Inbound and Outbound Trade Gateway

Even if there is truth to this, it’s extremely hard to dismiss the fact that millions of people and thousands of businesses are still transacting over Asian Platforms. In fact, their reach is starting to grow beyond the region. For instance many of the sellers on Amazon and eBay place orders in Alibaba for their stocks. Alibaba acts as a trade exchange to connect Chinese businesses to global consumers and global businesses to Chinese consumers. For small businesses, this is a valuable and cost effective service which includes handling of cross border transaction.

Exceeding Customer Expectations

Similarly Yue Bao an online money market fund owned by Alibaba offers a annualised seven day yield of 3.4% to customers who wish to save their leftover money from transactions. Over 60% of holders in this fund have less than $1000 in their accounts. This fund is currently sized at $165 Billion, performs better and is larger than the JPMorgan Chase US Government Market Fund ($150 Billion).

Not All Strategies Work in Asia

Asian Platforms understand that superiority in technology stack alone is not sufficient for success in diverse Asia.

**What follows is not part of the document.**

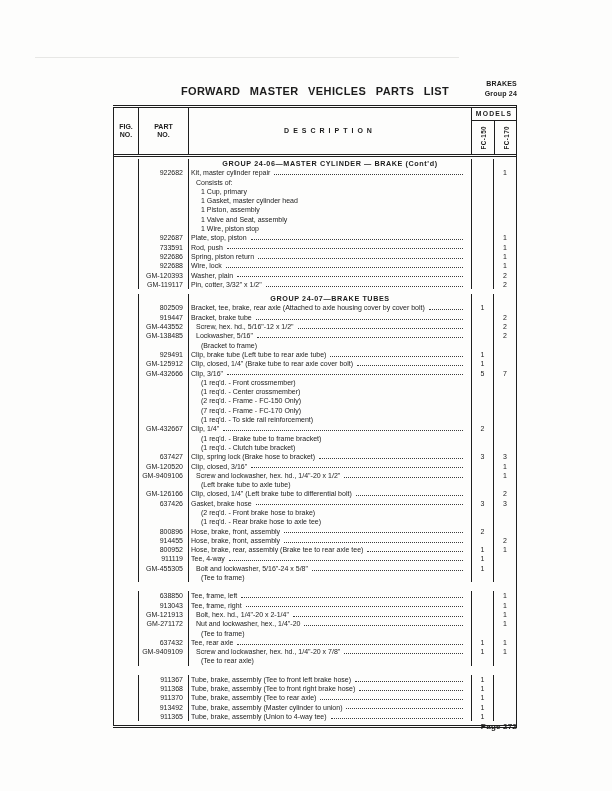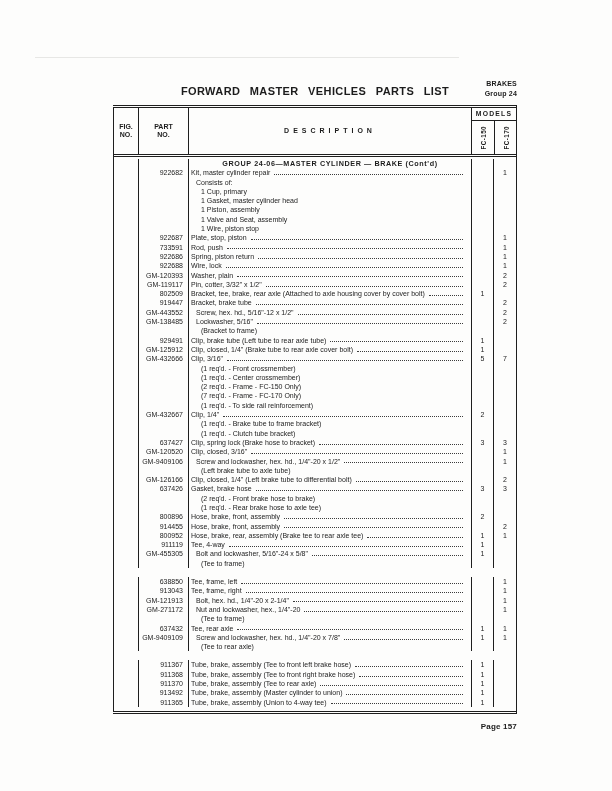"GROUP 24-07—BRAKE TUBES" div.row { html: none -> <div> <div></div> <div></div> <div> <span>GROUP 24-07—BRAKE TUBES</span> </div> <div></div> <div></div> </div> }
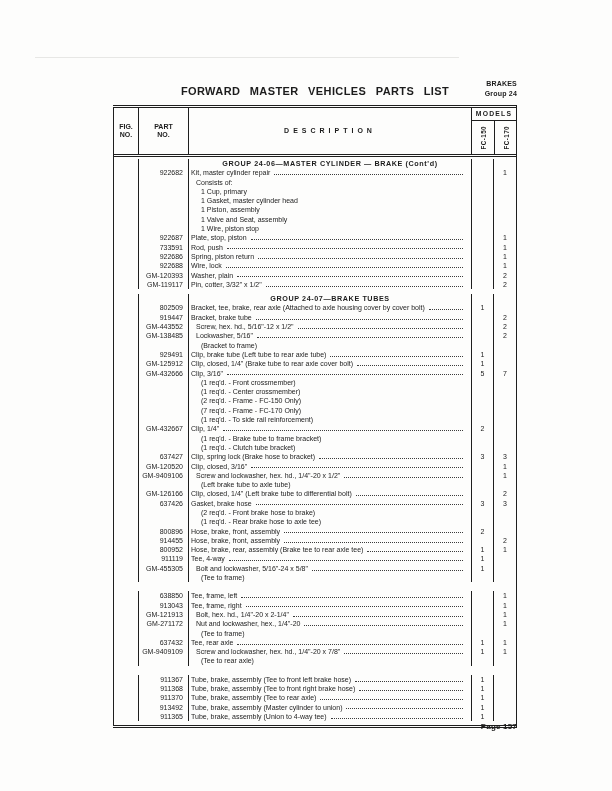"Page 157" div.page-num { text: 157 -> 272 }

Aligning technology, innovations, investments, and consumerism to address netizens’ needs and SMB growth challenges in buying, selling, conducting secure payment and managing the cross border processes are key to their success.

Criticism, both ill intended and constructive, was taken to build a better business. For instance Alibaba and Tencent took market advice to further improve platform transparency by launching blockchain and artificial intelligence intersects to address issues around unsustainable supply chain and food safety. They are on a journey to debunk all disapproving claims over effectiveness of Asian Platforms.